▶ [What the task requires] Write each entry again exactly as shown, but without the images it holds.

[Stored items from a collection]
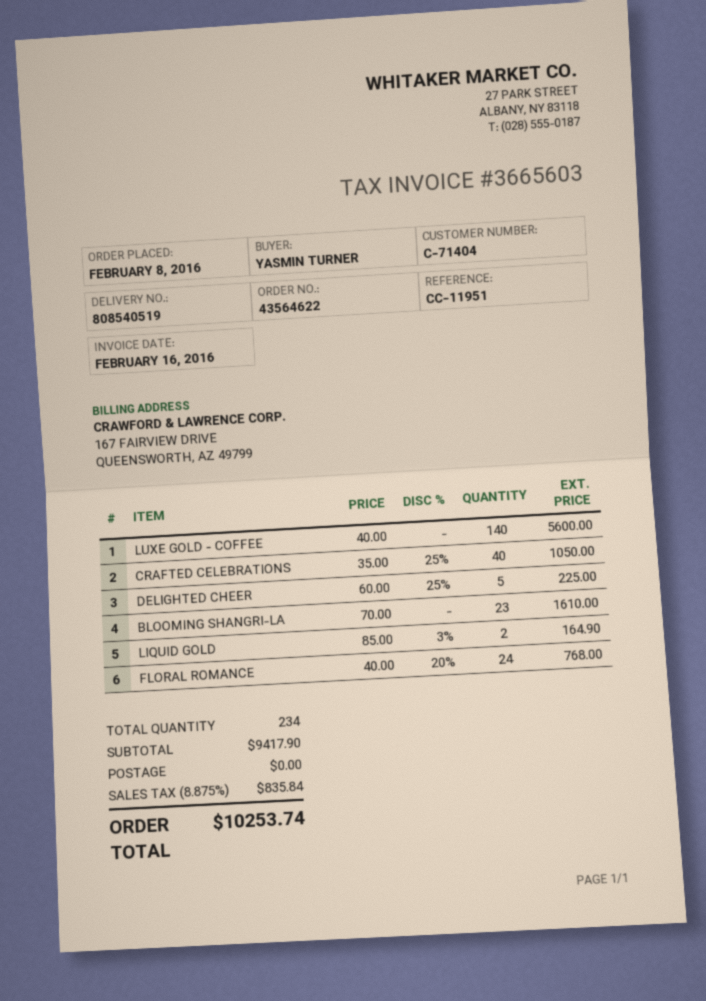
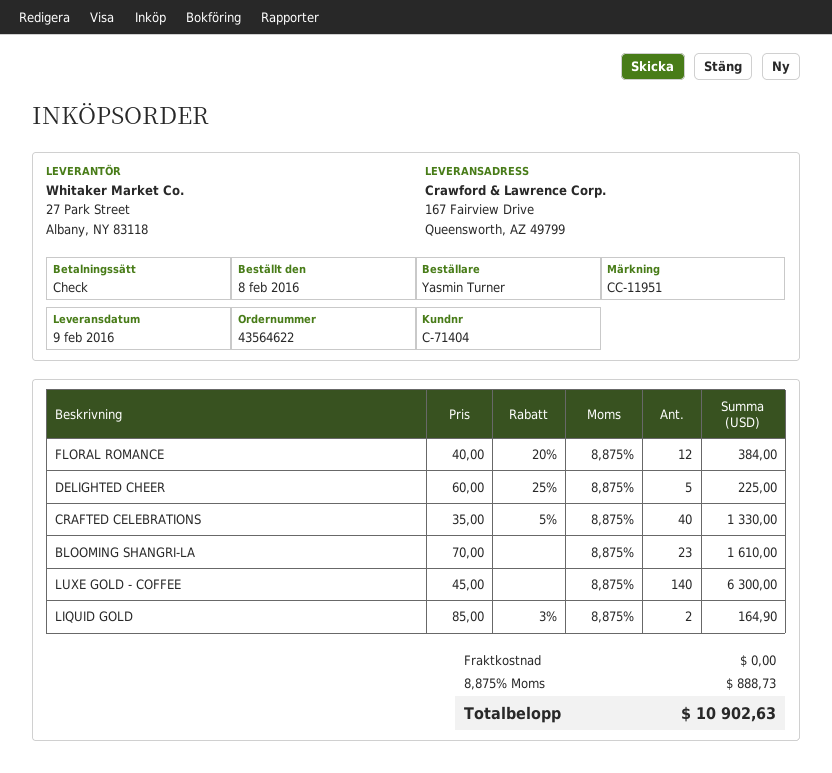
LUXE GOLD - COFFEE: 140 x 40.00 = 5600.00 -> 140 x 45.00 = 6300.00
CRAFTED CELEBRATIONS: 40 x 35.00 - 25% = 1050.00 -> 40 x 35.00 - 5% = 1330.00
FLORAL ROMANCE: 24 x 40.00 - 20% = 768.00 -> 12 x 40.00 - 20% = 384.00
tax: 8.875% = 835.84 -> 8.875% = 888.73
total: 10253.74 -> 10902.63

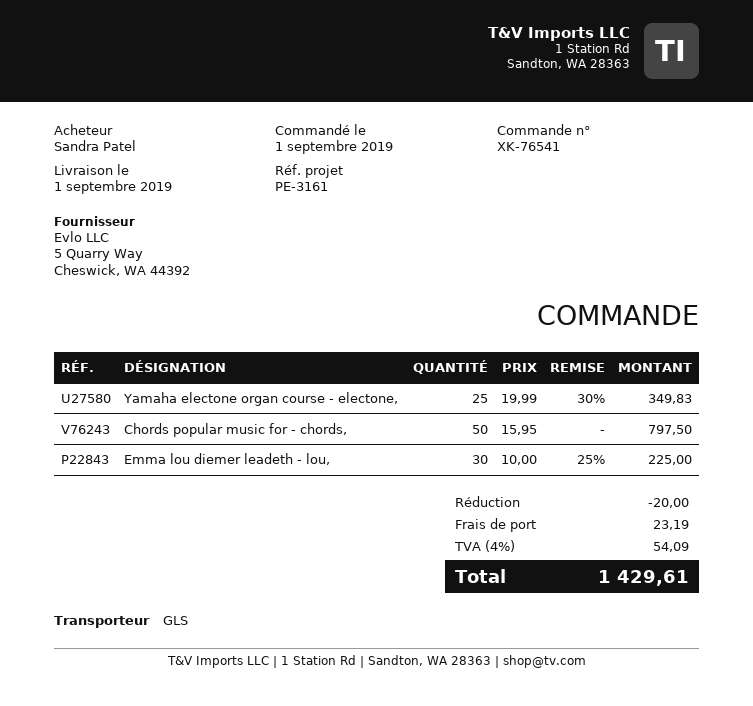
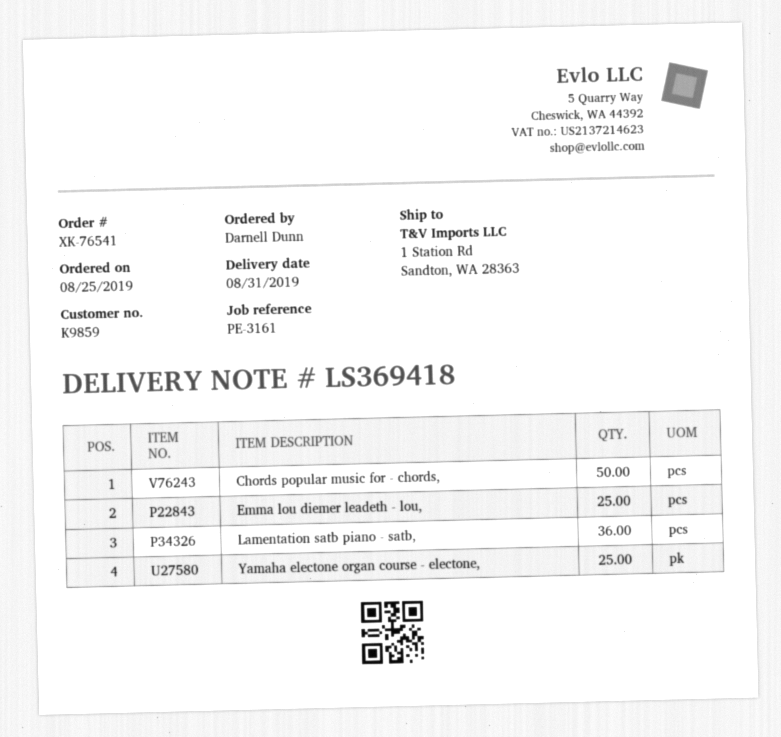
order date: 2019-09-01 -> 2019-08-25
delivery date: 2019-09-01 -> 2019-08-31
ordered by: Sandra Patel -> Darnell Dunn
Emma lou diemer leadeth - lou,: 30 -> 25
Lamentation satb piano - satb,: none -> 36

▶ [Response to this exercise]
LUXE GOLD - COFFEE: 140 x 40.00 = 5600.00 -> 140 x 45.00 = 6300.00
CRAFTED CELEBRATIONS: 40 x 35.00 - 25% = 1050.00 -> 40 x 35.00 - 5% = 1330.00
FLORAL ROMANCE: 24 x 40.00 - 20% = 768.00 -> 12 x 40.00 - 20% = 384.00
tax: 8.875% = 835.84 -> 8.875% = 888.73
total: 10253.74 -> 10902.63

order date: 2019-09-01 -> 2019-08-25
delivery date: 2019-09-01 -> 2019-08-31
ordered by: Sandra Patel -> Darnell Dunn
Emma lou diemer leadeth - lou,: 30 -> 25
Lamentation satb piano - satb,: none -> 36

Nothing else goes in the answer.